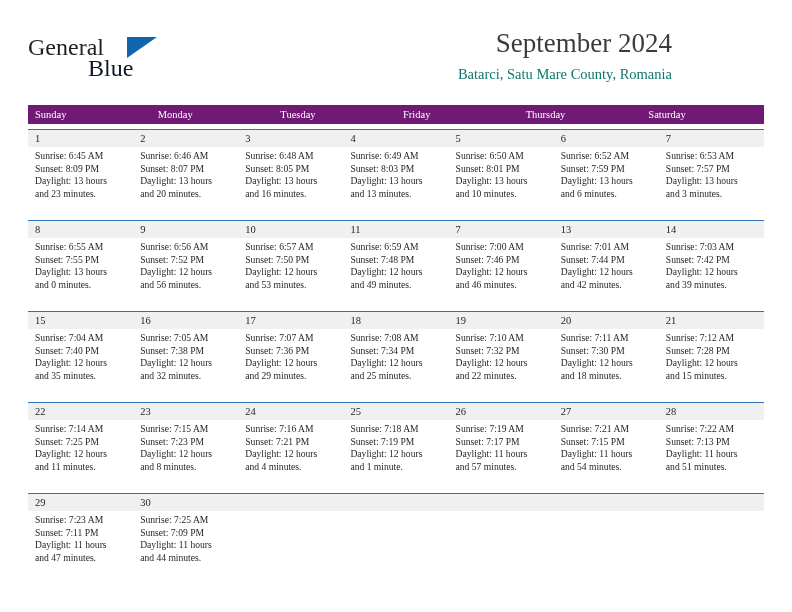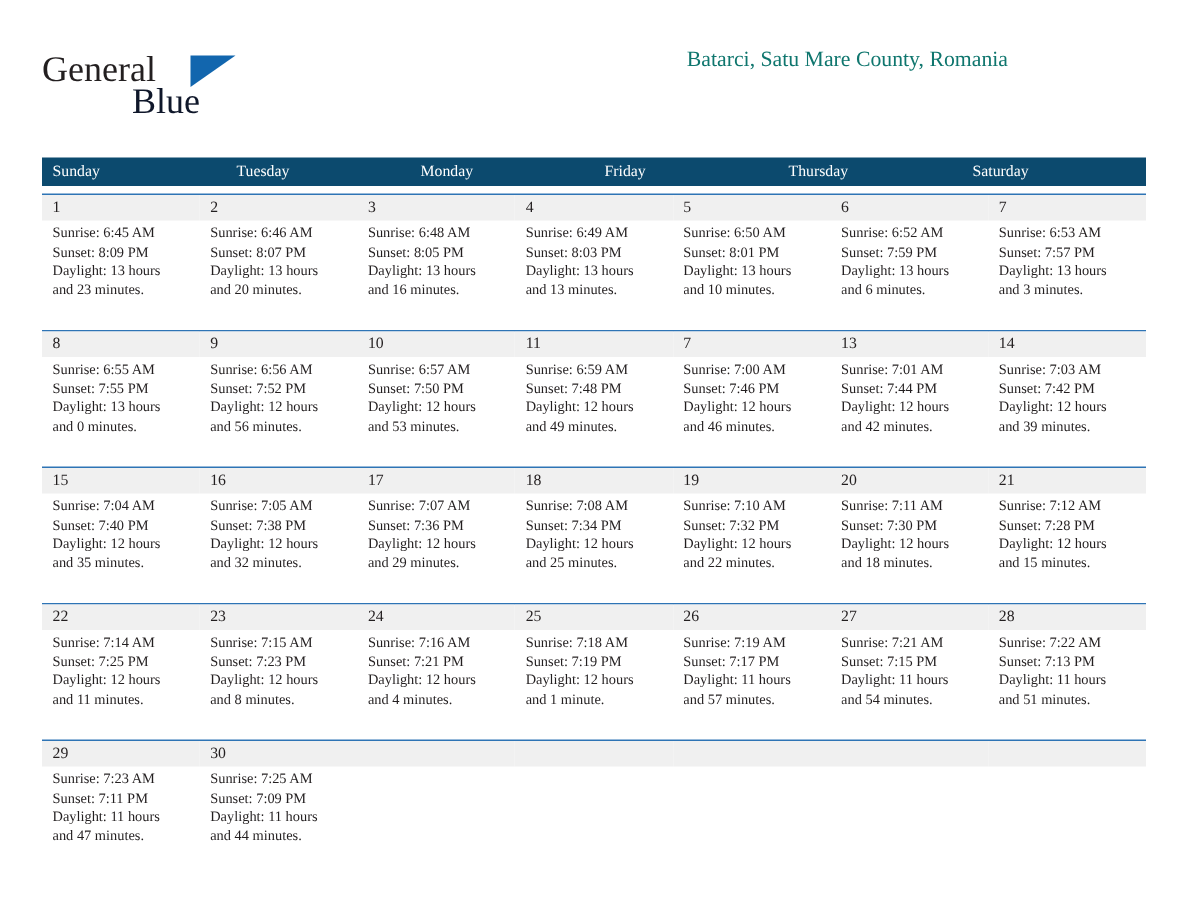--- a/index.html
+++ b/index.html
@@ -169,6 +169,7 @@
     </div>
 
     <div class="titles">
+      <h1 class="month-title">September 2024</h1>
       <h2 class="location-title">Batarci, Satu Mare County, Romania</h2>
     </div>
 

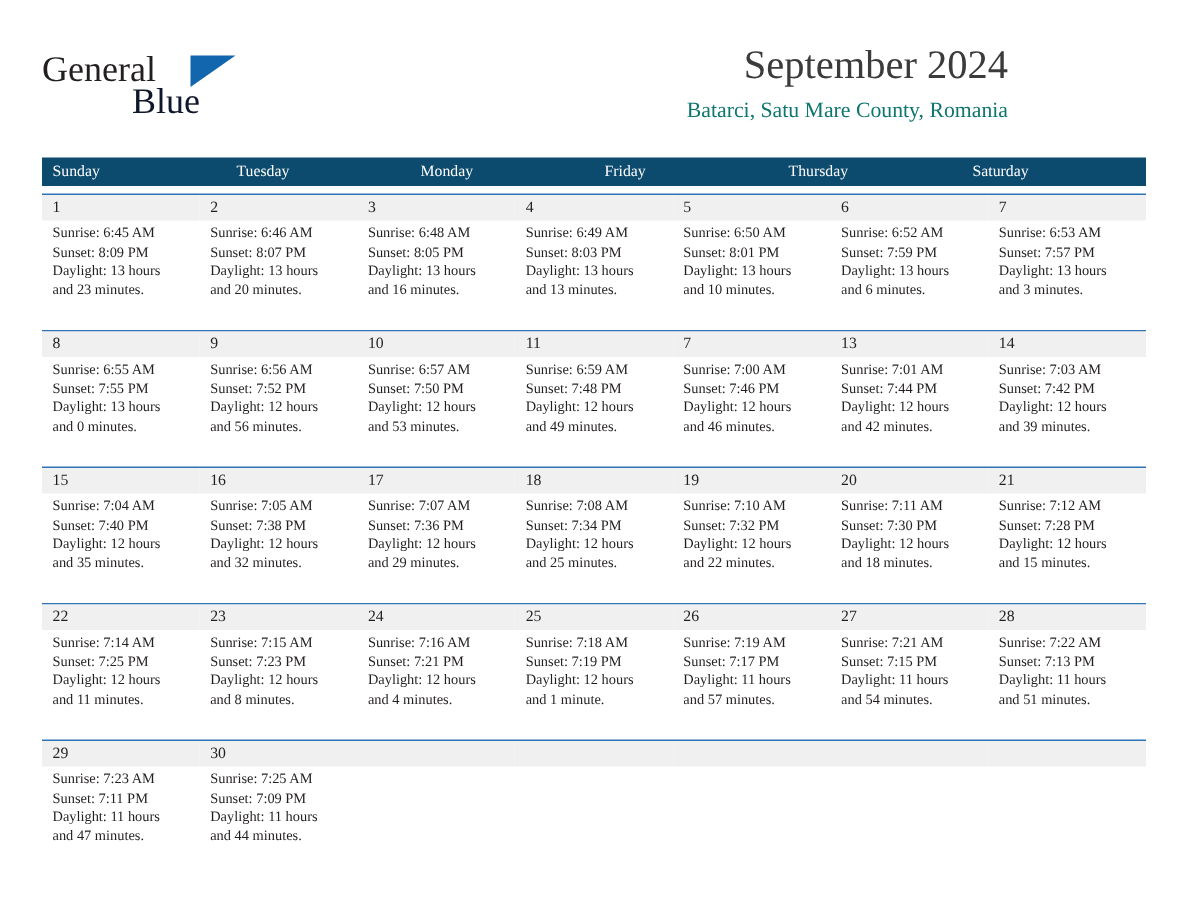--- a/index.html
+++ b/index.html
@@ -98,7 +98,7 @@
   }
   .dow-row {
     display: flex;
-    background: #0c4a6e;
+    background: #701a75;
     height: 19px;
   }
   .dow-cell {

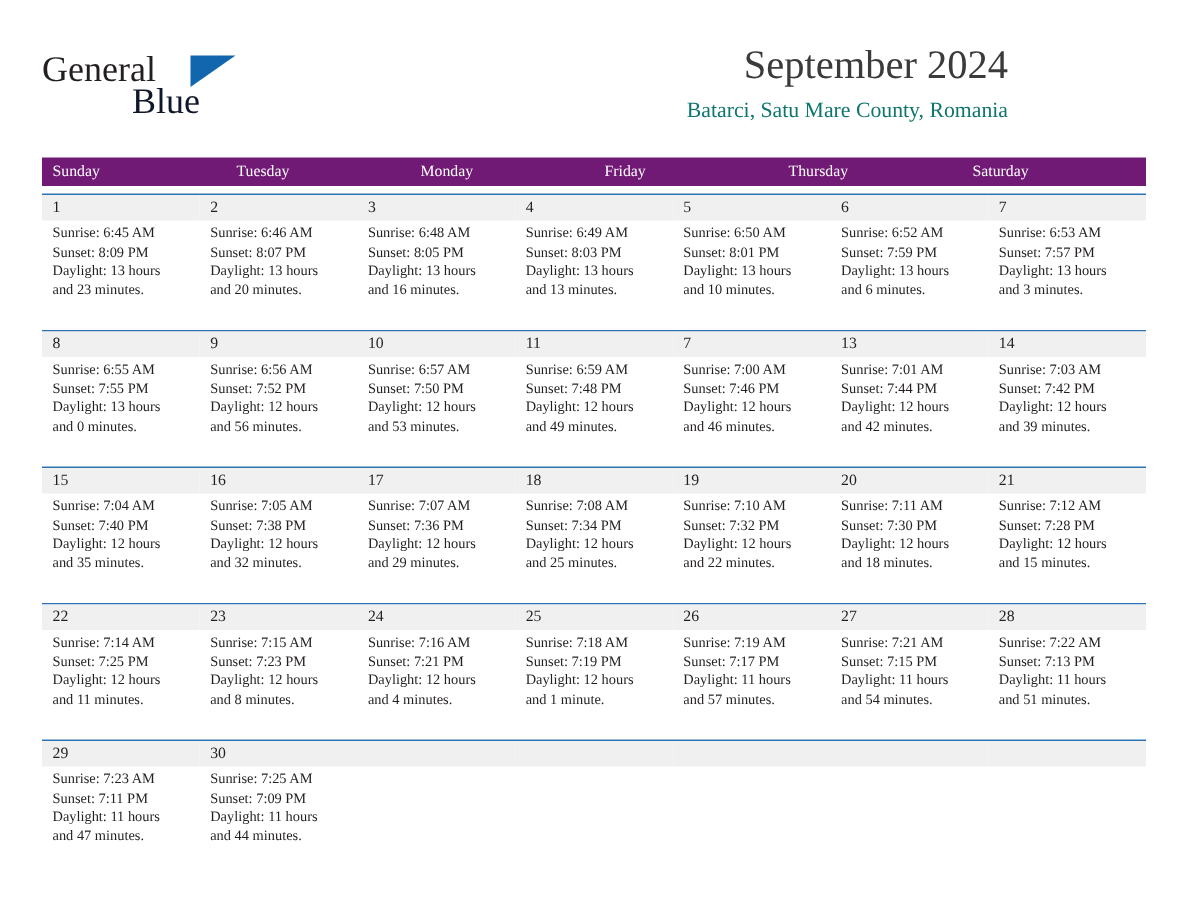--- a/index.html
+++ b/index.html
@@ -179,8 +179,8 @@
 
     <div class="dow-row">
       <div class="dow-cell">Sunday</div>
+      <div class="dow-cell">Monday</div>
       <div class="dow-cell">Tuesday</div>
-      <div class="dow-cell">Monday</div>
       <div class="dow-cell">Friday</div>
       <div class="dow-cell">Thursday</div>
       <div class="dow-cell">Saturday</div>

────────────────────────────────────────

Print out the entries once more, unchanged. No pictures.

ANSWER SPACE -
--- a/index.html
+++ b/index.html
@@ -169,6 +169,7 @@
     </div>
 
     <div class="titles">
+      <h1 class="month-title">September 2024</h1>
       <h2 class="location-title">Batarci, Satu Mare County, Romania</h2>
     </div>
 

--- a/index.html
+++ b/index.html
@@ -98,7 +98,7 @@
   }
   .dow-row {
     display: flex;
-    background: #0c4a6e;
+    background: #701a75;
     height: 19px;
   }
   .dow-cell {

--- a/index.html
+++ b/index.html
@@ -179,8 +179,8 @@
 
     <div class="dow-row">
       <div class="dow-cell">Sunday</div>
+      <div class="dow-cell">Monday</div>
       <div class="dow-cell">Tuesday</div>
-      <div class="dow-cell">Monday</div>
       <div class="dow-cell">Friday</div>
       <div class="dow-cell">Thursday</div>
       <div class="dow-cell">Saturday</div>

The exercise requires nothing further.